Così dunque anche tra i Celti, come il Misantropo di Menandro, io recavo affanni a me stesso.
Tuttavia, se la selvatichezza dei Celti sopportava ciò, logicamente lo tollera male una città felice
come questa, beata e popolosa di uomini, dove ci sono molti
ballerini, molti flautisti, più mimi che cittadini, e dove non
c’è rispetto per chi governa.
Pensavi davvero che la tua selvatichezza, la tua misantropia, la tua goffaggine, potessero andar
d’accordo con tutto questo? Tu, il più idiota e attaccabrighe di tutti gli uomini tanto sciocca e
leggera è questa animuccia, che i più IGNOBILI dicono sapiente, da credere di doverla adornare ed
abbellire con LA SAGGEZZA?
Hai torto, poiché in primo luogo noi non sappiamo cosa mai sia la saggezza: ne udiamo solo il
nome, non vediamo gli effetti.
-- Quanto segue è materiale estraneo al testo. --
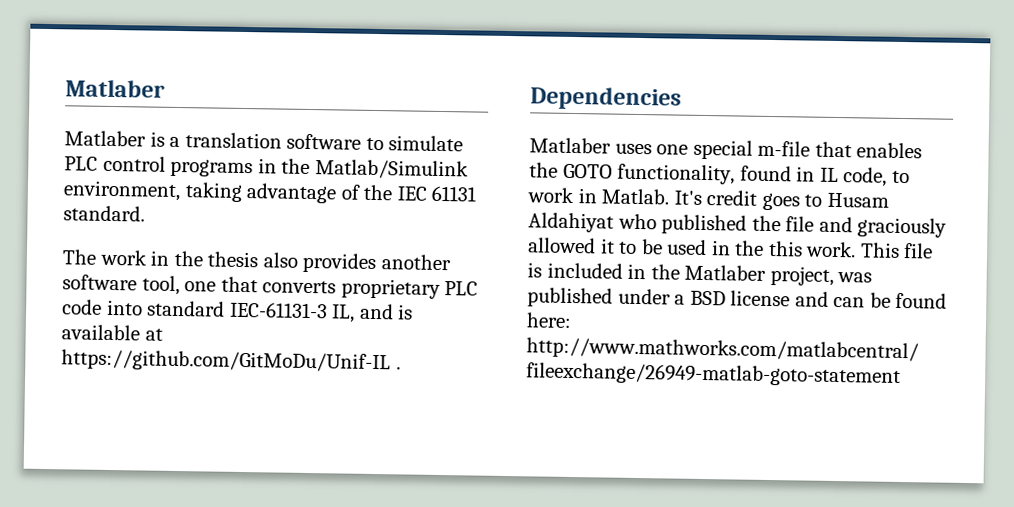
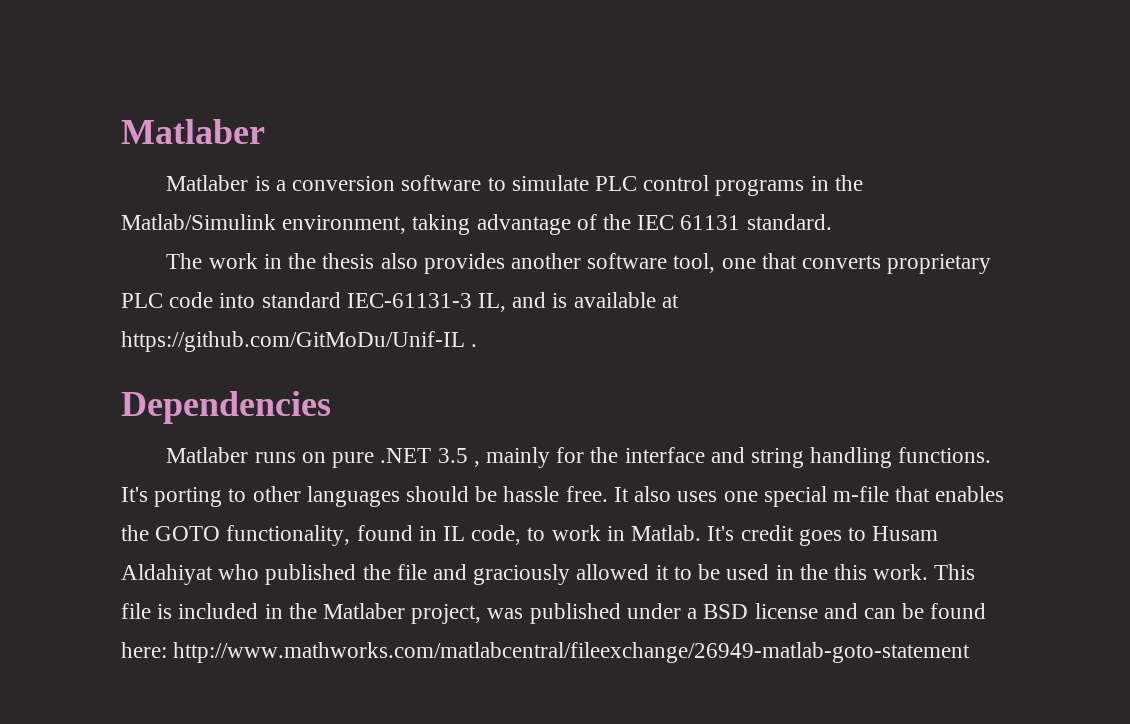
[184,132,282,149] translation -> [292,176,396,191] conversion
(611, 145) none -> [254,447,992,468] [121,486,672,507] runs on pure .NET 3.5 , mainly for the interface and string handling functions. It's porting to other languages should be hassle free. It also

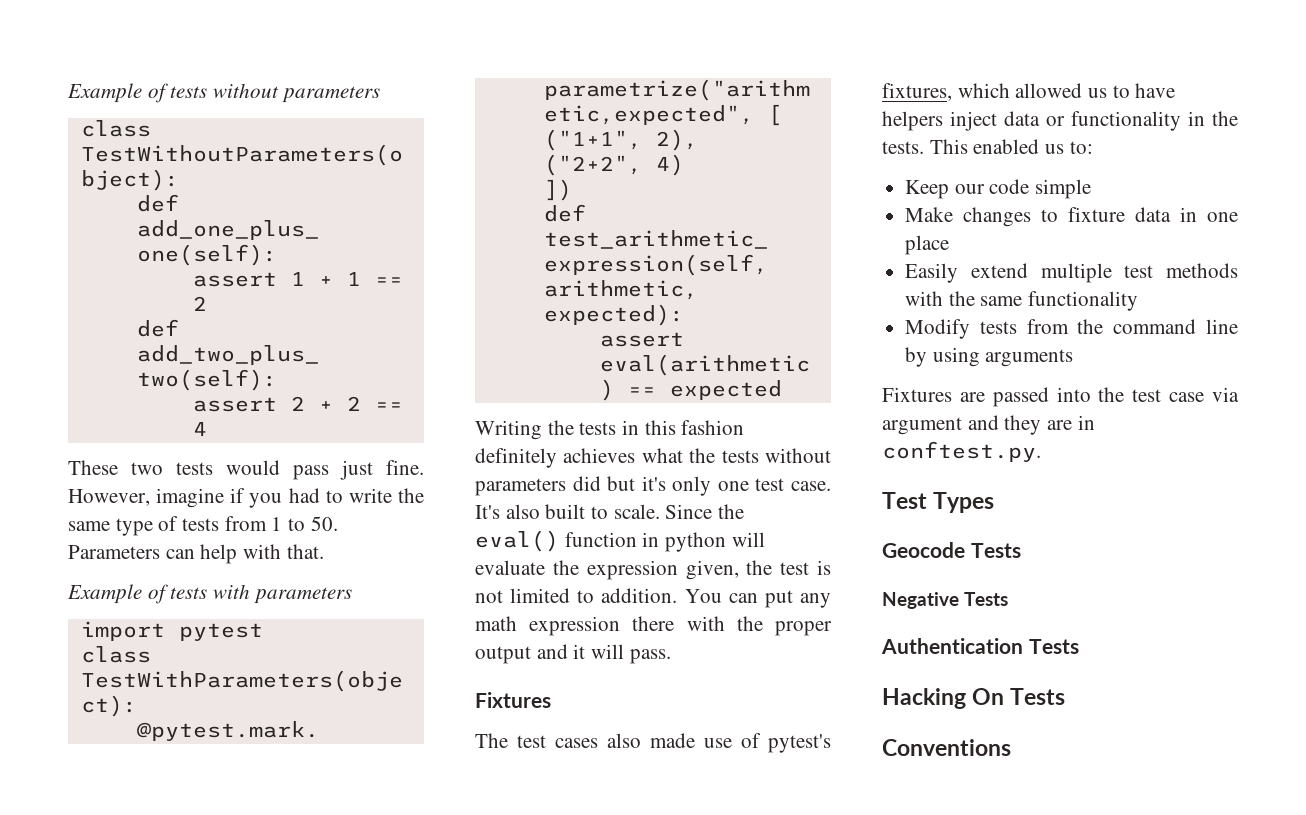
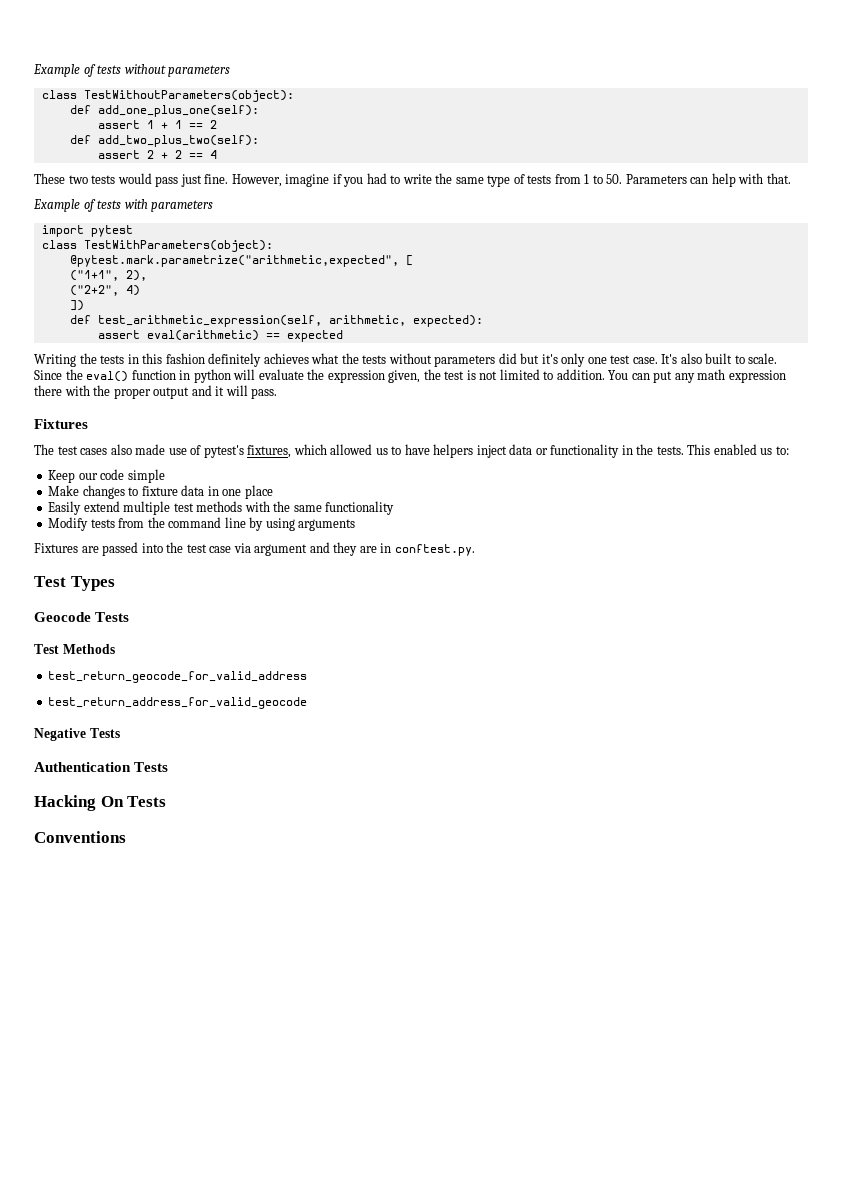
(1021, 550) none -> [34,644,115,654] [48,671,308,683] [48,697,308,709] // Test Methods // test_return_geocode_for_valid_address // test_return_address_for_valid_geocode

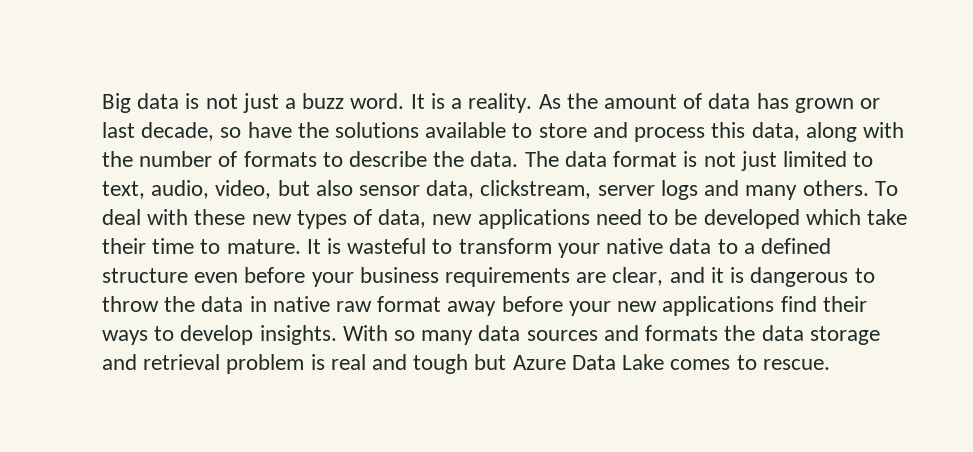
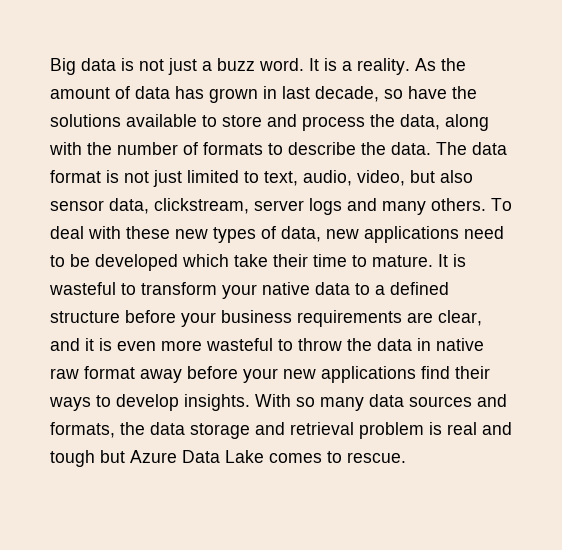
[859,98,880,109] or -> [263,86,277,99] in
[711,122,746,138] this -> [370,114,395,127] the
[194,272,239,283] even -> (120, 317) none
[750,267,849,287] dangerous -> [117,338,273,351] even more wasteful
[645,325,719,341] formats -> [50,422,115,438] formats,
Se è come tu vivi ora, sapere che bisogna sottomettersi agli dei e alle
leggi, trattare da pari a pari con quelli di uguale condizione e accettare benignamente la superiorità
in mezzo a loro, darsi cura e provvedere a che i poveri non subiscano minimamente ingiustizia dai
ricchi e per questo avere noie, quante è naturale che tu ne abbia avute spesso, inimicizie,
risentimenti, insulti; inoltre, quindi, sopportare tutto ciò con forza, non adirarsi e non abbandonarsi
alla collera, dominare sé stessi per quanto è possibile, ed esercitare LA SAGGEZZA; se poi si pone
anche questo come effetto della saggezza, astenersi da ogni piacere che non sembri in pubblico
troppo sconveniente o degno di biasimo, persuaso che non è possibile che sia saggio in privato, in
casa e di nascosto, chi in pubblico vuole essere smodato e si diletta nei teatri; se dunque
essenzialmente la saggezza è questa, ti sei rovinato e ora rovini anche noi, che della servitù non
sopportiamo neppure il nome, né verso gli dei, né verso le leggi; è dolce infatti essere liberi in tutto.